Отец писал о том, что мать не дождалась его.
В юности, когда учился в Киево-Могилянской академии, когда постригался в монахи и думал о смерти, надеялся, что сам сопроводит ее душу на небеса. Мать тоже просила об этом.
Он решил поехать в Нежин к сороковому дню кончины, чтобы лично отслужить молебен за ее душу, но снова не получилось: вынужден был бежать в эти дни из Могилева в Смоленск. Не смог поехать и на годовщину. А еще полгода спустя старший брат сообщил о смерти отца.
Этот грех — грех равнодушия, грех малой любви к родителям и терзал его душу. Но как ты тепл, а не горяч и не холоден, то извергну тебя из уст Моих.

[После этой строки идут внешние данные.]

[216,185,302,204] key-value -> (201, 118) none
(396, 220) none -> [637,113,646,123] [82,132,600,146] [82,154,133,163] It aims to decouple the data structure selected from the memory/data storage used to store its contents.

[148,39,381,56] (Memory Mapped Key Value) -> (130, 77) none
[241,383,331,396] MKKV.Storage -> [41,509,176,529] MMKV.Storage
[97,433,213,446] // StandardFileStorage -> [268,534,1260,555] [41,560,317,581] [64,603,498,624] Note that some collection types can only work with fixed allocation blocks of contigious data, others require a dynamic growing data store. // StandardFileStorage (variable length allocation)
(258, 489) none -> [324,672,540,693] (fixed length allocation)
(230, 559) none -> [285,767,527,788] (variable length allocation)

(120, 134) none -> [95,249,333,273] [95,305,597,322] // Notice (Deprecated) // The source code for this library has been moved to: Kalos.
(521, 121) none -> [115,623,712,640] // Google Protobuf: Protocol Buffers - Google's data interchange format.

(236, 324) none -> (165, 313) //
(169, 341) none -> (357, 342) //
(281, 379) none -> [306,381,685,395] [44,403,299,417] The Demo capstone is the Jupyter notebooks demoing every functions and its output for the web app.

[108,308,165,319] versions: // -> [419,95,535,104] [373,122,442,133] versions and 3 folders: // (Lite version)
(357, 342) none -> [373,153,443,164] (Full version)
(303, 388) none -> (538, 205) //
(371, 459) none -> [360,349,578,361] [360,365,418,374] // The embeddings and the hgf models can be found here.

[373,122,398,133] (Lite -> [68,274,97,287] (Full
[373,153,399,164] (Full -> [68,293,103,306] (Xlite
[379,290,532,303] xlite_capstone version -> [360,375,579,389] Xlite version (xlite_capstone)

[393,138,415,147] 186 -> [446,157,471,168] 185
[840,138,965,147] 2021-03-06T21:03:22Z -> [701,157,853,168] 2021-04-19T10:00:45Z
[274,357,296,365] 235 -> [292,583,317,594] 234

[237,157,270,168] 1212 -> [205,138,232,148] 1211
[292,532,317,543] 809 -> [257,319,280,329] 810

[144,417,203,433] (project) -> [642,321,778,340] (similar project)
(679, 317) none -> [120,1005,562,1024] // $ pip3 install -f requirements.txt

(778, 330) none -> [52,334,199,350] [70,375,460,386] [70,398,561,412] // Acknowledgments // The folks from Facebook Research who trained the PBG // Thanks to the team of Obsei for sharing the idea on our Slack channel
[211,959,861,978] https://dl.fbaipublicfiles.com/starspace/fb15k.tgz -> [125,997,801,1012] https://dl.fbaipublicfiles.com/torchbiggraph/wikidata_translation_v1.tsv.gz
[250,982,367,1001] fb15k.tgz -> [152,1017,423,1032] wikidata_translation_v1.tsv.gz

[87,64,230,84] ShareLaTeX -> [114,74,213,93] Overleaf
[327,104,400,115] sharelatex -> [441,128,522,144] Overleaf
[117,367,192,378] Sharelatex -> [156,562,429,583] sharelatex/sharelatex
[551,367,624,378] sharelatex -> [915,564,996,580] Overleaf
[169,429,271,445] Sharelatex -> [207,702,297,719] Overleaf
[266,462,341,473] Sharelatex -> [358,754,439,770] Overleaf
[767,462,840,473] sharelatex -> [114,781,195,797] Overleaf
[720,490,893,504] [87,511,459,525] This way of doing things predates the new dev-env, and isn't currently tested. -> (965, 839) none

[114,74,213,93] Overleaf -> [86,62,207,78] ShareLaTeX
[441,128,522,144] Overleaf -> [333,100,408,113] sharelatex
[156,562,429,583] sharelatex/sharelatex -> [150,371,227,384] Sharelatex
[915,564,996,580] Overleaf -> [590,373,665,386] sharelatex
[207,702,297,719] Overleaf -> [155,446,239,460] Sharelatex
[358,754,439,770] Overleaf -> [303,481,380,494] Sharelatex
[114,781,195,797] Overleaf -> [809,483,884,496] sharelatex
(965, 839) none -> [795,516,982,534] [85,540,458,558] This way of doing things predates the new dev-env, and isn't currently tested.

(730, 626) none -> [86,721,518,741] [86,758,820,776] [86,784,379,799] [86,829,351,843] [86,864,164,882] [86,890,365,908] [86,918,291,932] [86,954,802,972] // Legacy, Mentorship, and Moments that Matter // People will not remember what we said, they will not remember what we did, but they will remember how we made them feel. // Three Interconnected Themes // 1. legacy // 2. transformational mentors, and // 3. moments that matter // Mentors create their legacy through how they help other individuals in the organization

Теперь же не было причин откладывать поездку — хотя бы поклониться общей могиле. Не так уж далека встреча с ними в иных уже краях. Может быть, на один грех удастся облегчить душу.
И — выбрался, на почтовых. Почти четверо суток заняла дорога. Когда переезжали Остер, попросил остановиться, вышел. О Боже, неужели он в самом деле купался в этой реке? В самом деле бегал по этим улицам, жил в этом доме?
Стоял перед калиткой и не решался отворить ее. Входить не хотелось, вдруг почувствовал, что без отца и матери его родной дом мертв.
— Кто-то там у нас стоит перед калиткой, — послышался женский голос с сильным малороссийским выговором.
— Есть не просит? — это был голос брата Андрия. — Пускай стоит. — Он всегда во всем находил смешное.
И сразу стало легко и даже весело.
— Если и попрошу, — ответил громко и тоже весело, — то не много. Последнее не возьму.